She had conceded his point, but he could see as they rummaged through
Lusi
's carcass how unhappy she was. For a woman who made a point of having very few personal possessions, she had a hard time letting go of inanimate objects.
Lusi
was only two years old. He supposed she would have memories of Jake associated with it.

He wondered, not for the first time, how different their lives would be if they had not lost the old man. Elena would not have that constant air of sadness about her, of irreplaceable loss. And Jake would not have tolerated their fighting; he would have locked them in a room together until they shouted through it, and Greg would not be standing in the middle of nowhere trying to think of something to say to a woman he had known for seven years.

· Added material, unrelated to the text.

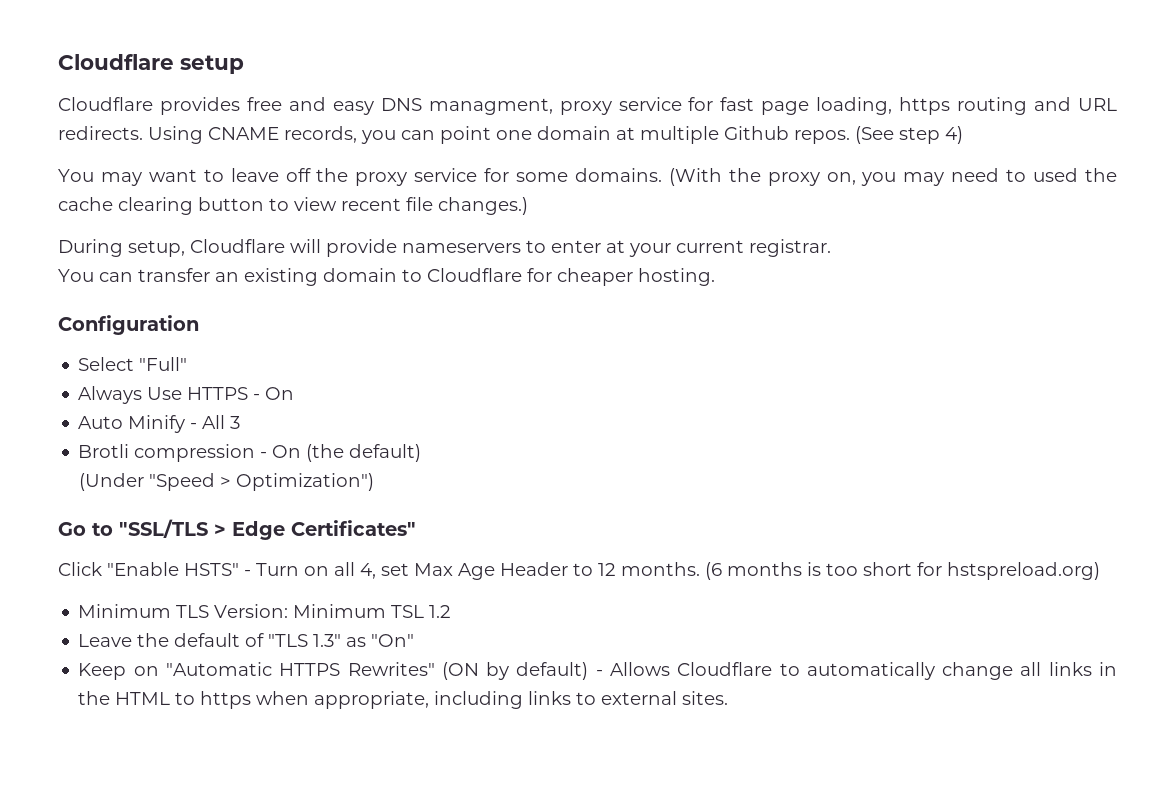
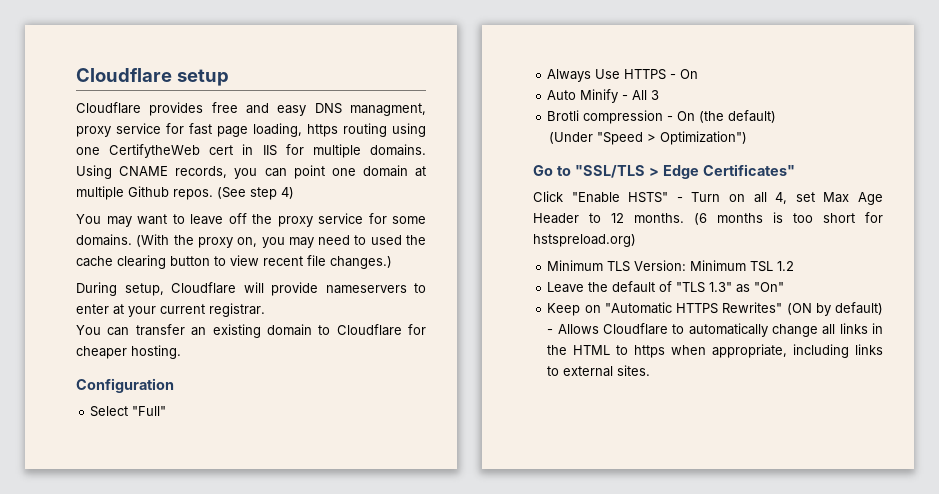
[1034,97,1117,111] [58,126,143,140] and URL redirects. -> [392,123,426,137] [76,144,426,158] using one CertifytheWeb cert in IIS for multiple domains.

It's not memories of Jake,
he realized abruptly. Standing in the middle of nowhere, Elena was hanging on to the only thing she knew she could still count on: her machines. She had done the same thing after Jake's accident, methodically repairing the engine damage, hiding from everyone she knew until she had figured out how to cope. He could not believe he had not put it together before.

After all these years, I am still learning who she is.

Lusi
's resources notwithstanding, they were going to need another power source. Despite current wormhole theory, which held that they should have been trapped inside the thing, bouncing from end to end, this particular wormhole had a functional exit. Zajec's readings had shown an asymmetrical gravity pattern, which meant they would need some significant engine power to propel themselves back the other way. Even that was only a theory. Despite the fact that both their ships and the gray bird had come through without incident, he had no confidence that the reverse trip would be as uneventful. On top of that, Elena had reported seeing other exits as they came through. Even if they survived, there was no guarantee they would make it home, much less be anywhere near any kind of energy source.

Halfway through transferring
Lusi
's utilitarian food supplies into the other ship, he noticed Elena was carefully dismantling what was left of the stellar collector. He stopped and watched her set aside half-melted slivers of circuitry and fused carbide sheets. “You can't take all of it,” he told her.

She kept her eyes on her task. “If we have to, we can break the photocells down and grow new ones.”

“That's a two-week task.” She said nothing, and he crouched
down beside her. “Elena, we don't have two weeks of supplies. You're wasting time.”

“I'm thinking of contingencies. That's my job.”

She still would not look at him, and he fought off annoyance. “Maybe you should have thought about that before you took off.”

That earned him a glare. “Maybe
you
should have thought about that before you followed me.”

She looked tired. Her lips were bloodless, and the skin under her eyes was puffy, but there was energy in that glare. Anger always gave her fuel, no matter how spent she was, and she always knew where her opponent was vulnerable.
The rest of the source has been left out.